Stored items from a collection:
---*---

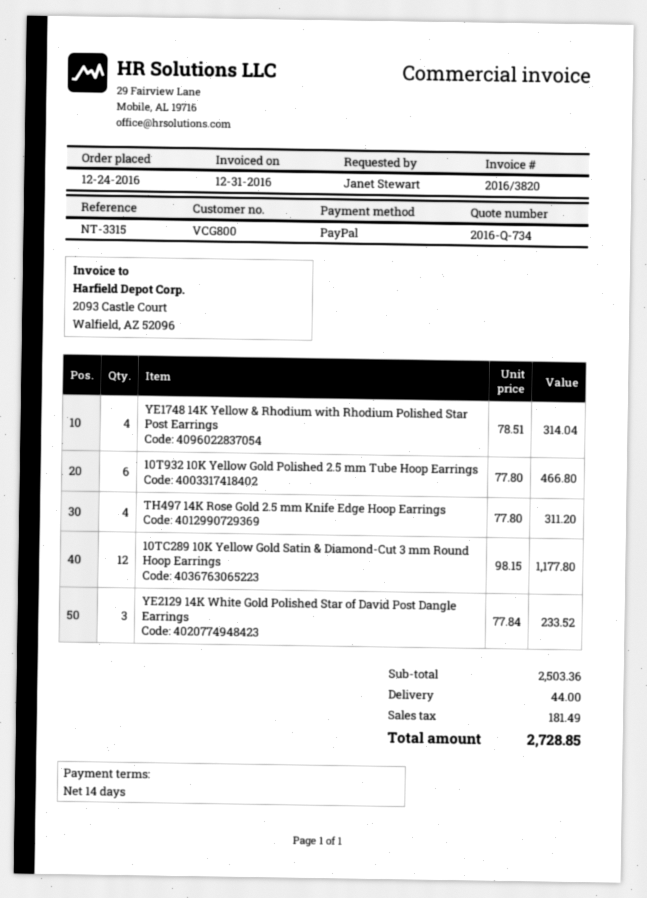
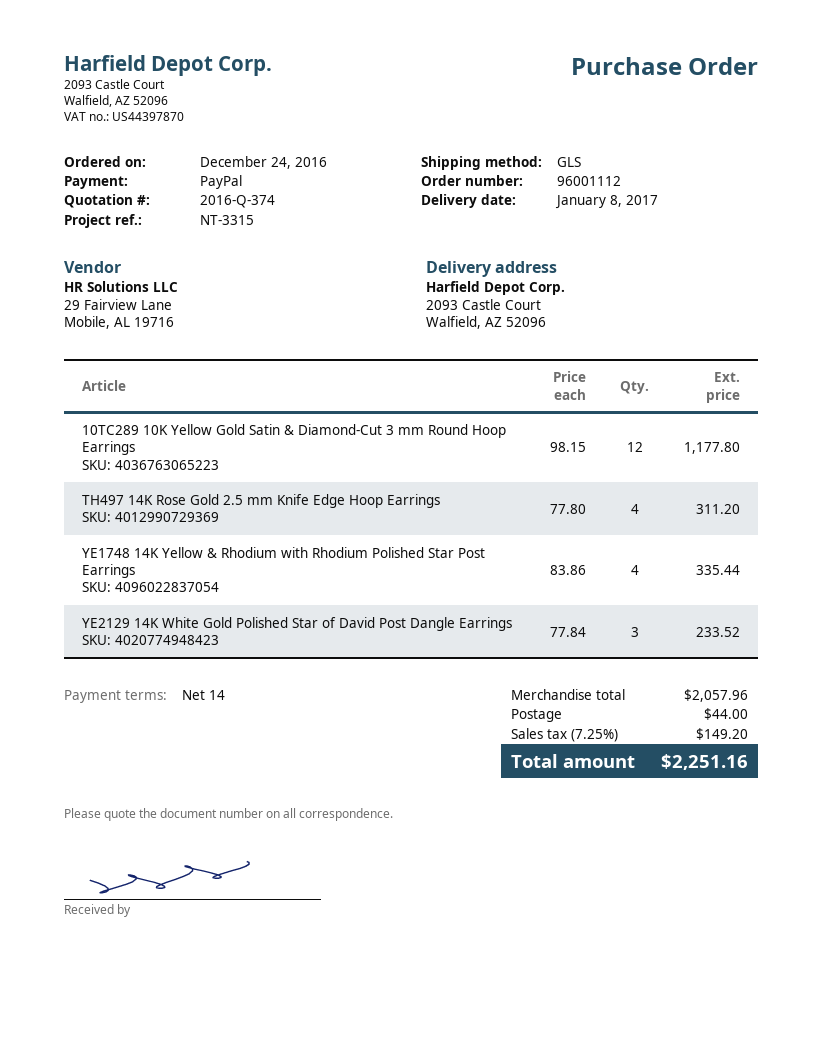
quote number: 2016-Q-734 -> 2016-Q-374
YE1748 14K Yellow & Rhodium with Rhodium Polished Star Post Earrings: 4 x 78.51 = 314.04 -> 4 x 83.86 = 335.44
10T932 10K Yellow Gold Polished 2.5 mm Tube Hoop Earrings: 6 x 77.80 = 466.80 -> none
subtotal: 2503.36 -> 2057.96
tax: 181.49 -> 149.20
total: 2728.85 -> 2251.16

---*---

How to complete this task:
Word for word, write out each of the records, but not the pictures.

Problem solution:
quote number: 2016-Q-734 -> 2016-Q-374
YE1748 14K Yellow & Rhodium with Rhodium Polished Star Post Earrings: 4 x 78.51 = 314.04 -> 4 x 83.86 = 335.44
10T932 10K Yellow Gold Polished 2.5 mm Tube Hoop Earrings: 6 x 77.80 = 466.80 -> none
subtotal: 2503.36 -> 2057.96
tax: 181.49 -> 149.20
total: 2728.85 -> 2251.16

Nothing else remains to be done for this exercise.